But the sell-off in bond insurers could present opportunities for nimble investors who are willing to tolerate a high degree of risk. The best-performing online investors, Marketocracy’s M100, are now cherry-picking the sector for money-making prospects.
One bond insurer the M100 now like: Bermuda-based
Analysts say that the company, which has a market capitalization of about $1.85 billion, isn’t completely immune to the problems plaguing the mortgage industry. Assured has exposure to Alt-A and home equity loan securities backed by residential mortgages. Analysts note that both segments of the housing market will experience above-average default rates.

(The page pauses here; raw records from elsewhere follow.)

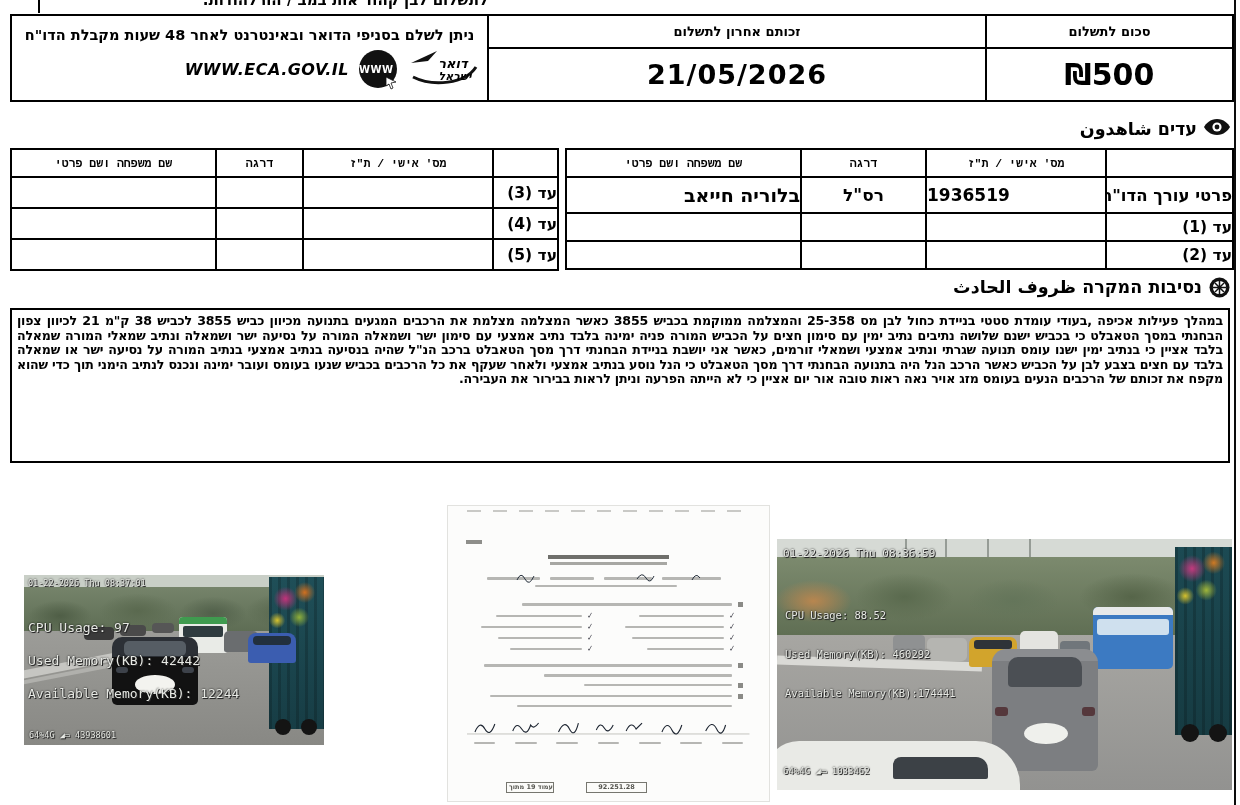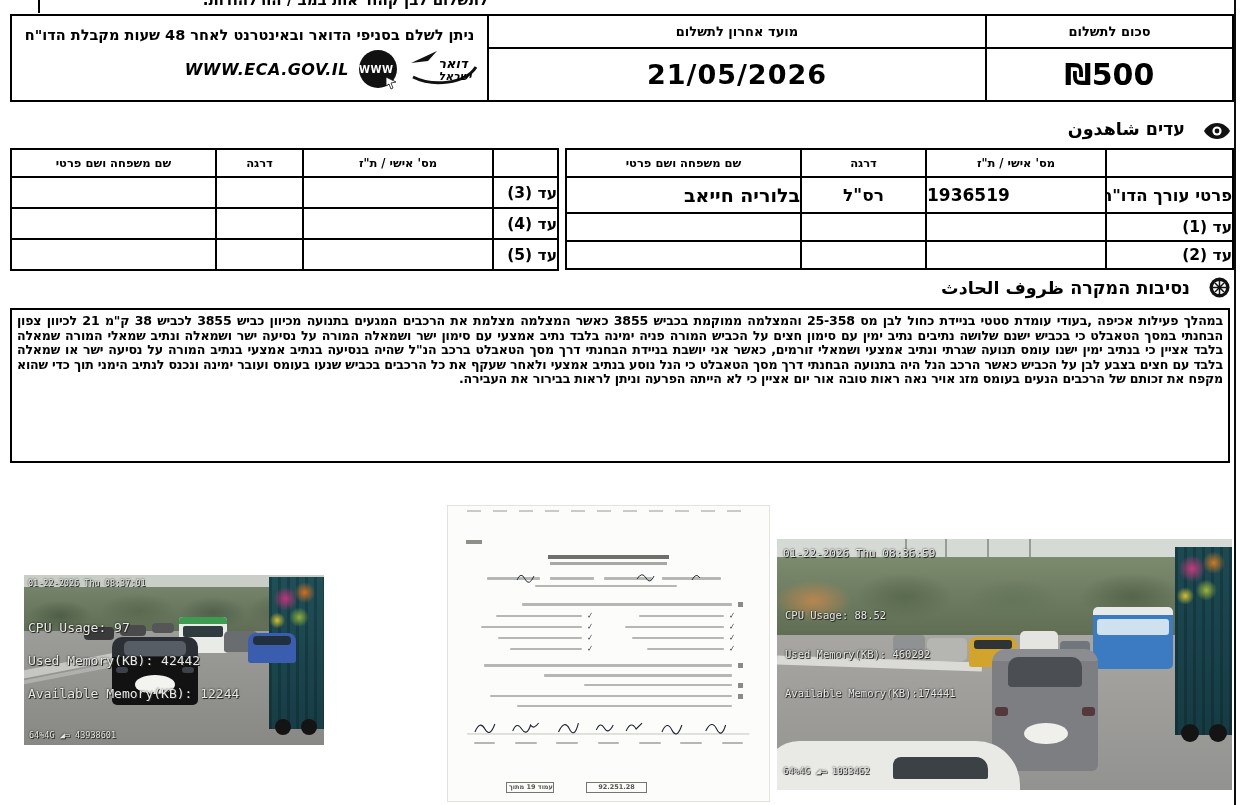--- a/index.html
+++ b/index.html
@@ -196,7 +196,7 @@
     <tbody>
         <tr>
       <td class="pt-h">סכום לתשלום</td>
-      <td class="pt-h">מועד אחרון לתשלום</td>
+      <td class="pt-h">זכותם אחרון לתשלום</td>
       <td id="info-cell" rowspan="2">
         <div id="pay-info">ניתן לשלם בסניפי הדואר ובאינטרנט לאחר 48 שעות מקבלת הדו"ח</div>
         <div id="logo-row">

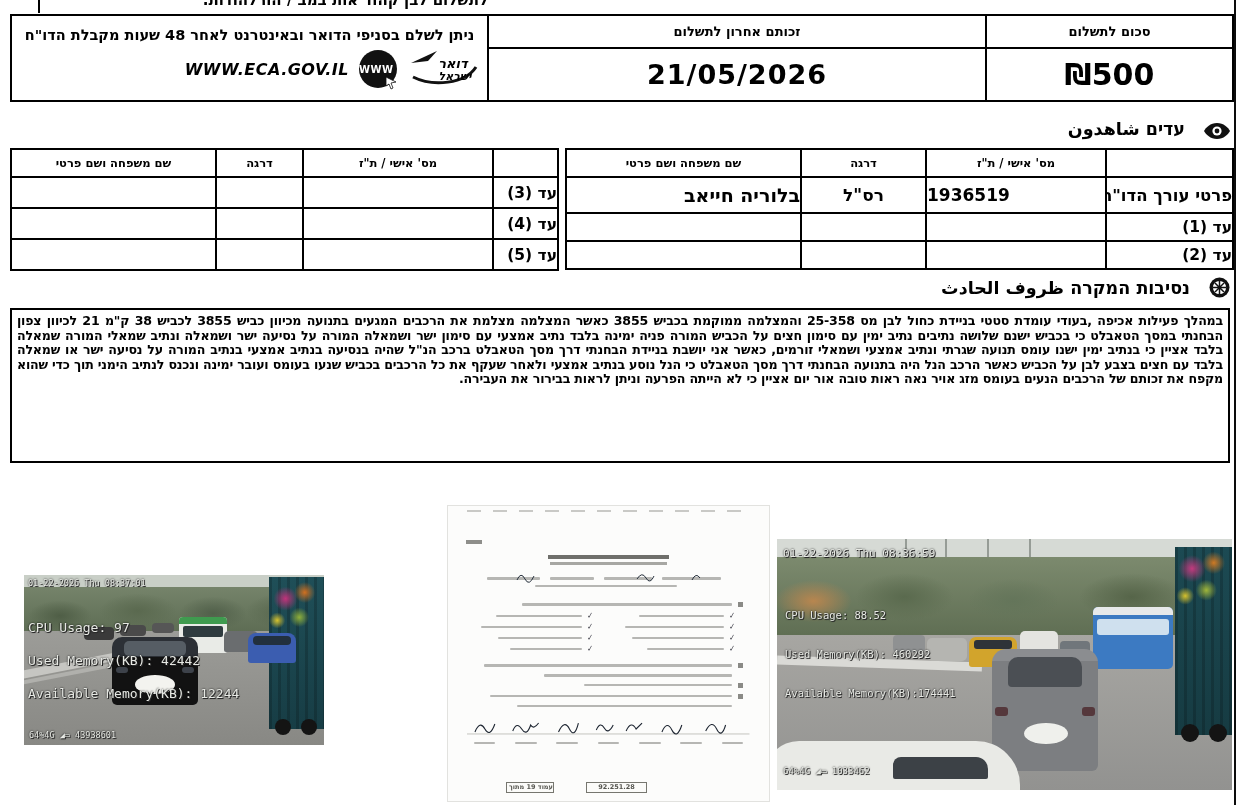--- a/index.html
+++ b/index.html
@@ -33,7 +33,7 @@
   #www-globe svg{position:absolute;right:-1px;bottom:-2px;}
 
   
-  .sec-head{position:absolute;right:10px;display:flex;direction:rtl;align-items:flex-end;gap:19px;}
+  .sec-head{position:absolute;right:10px;display:flex;direction:rtl;align-items:flex-start;gap:7px;}
   .sec-head .txt{font-weight:bold;font-size:17.5px;direction:rtl;}
   #witness-head{top:119px;}
   #incident-head{top:277px;}

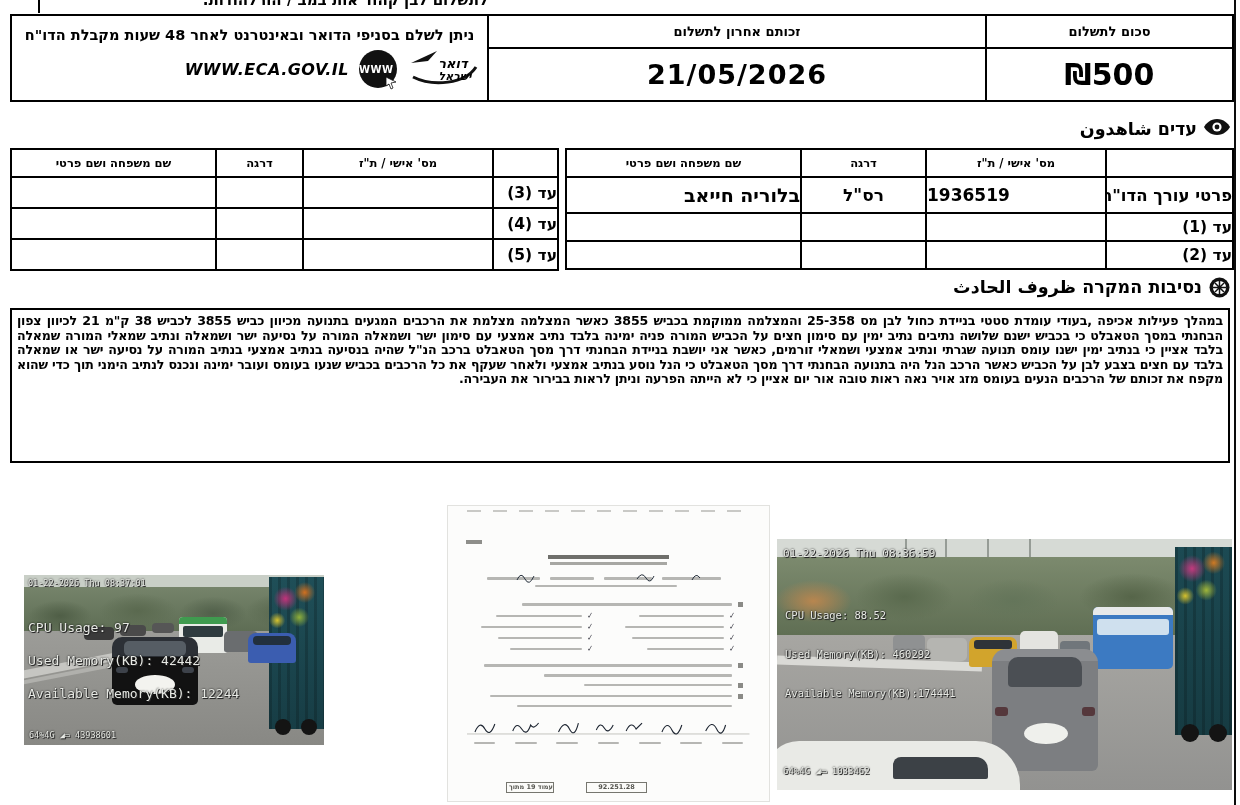--- a/index.html
+++ b/index.html
@@ -41,7 +41,7 @@
   
   .wtable{position:absolute;border-collapse:collapse;direction:rtl;table-layout:fixed;}
   .wtable th,.wtable td{border:2px solid #000;padding:0;overflow:hidden;white-space:nowrap;}
-  .wtable th{height:26px;font-size:11.5px;font-weight:bold;text-align:center;}
+  .wtable th{height:26px;font-size:11.5px;font-weight:bold;text-align:center;font-family:Liberation Mono, monospace;}
   .wtable td{height:26px;}
   #wtable-right{left:565px;top:148px;width:667px;}
   #wtable-left{left:10px;top:148px;width:547px;}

But fans of the stock point out that Assured is one of the few bond insurers that refused to insure collateralized debt obligations of asset-backed securities. And the company’s AAA rating is intact, which means the company can write more business at better pricing.
Assured has continued to grow, expanding into international markets. The company recently opened offices in London and continental Europe.
Last week, Assured announced a dividend hike of 13%. The insurer will pay a dividend of 4.5 cents on March 17 to shareholders of record at Feb. 29’s closing bell. The previous quarter’s dividend was 4 cents per share.
Assured is inexpensive in relation to its expected growth, with a price-to-earnings growth ratio of 0.63. In the past year, the stock has dropped more than 17%. The M100 decided it was time to carve out a position.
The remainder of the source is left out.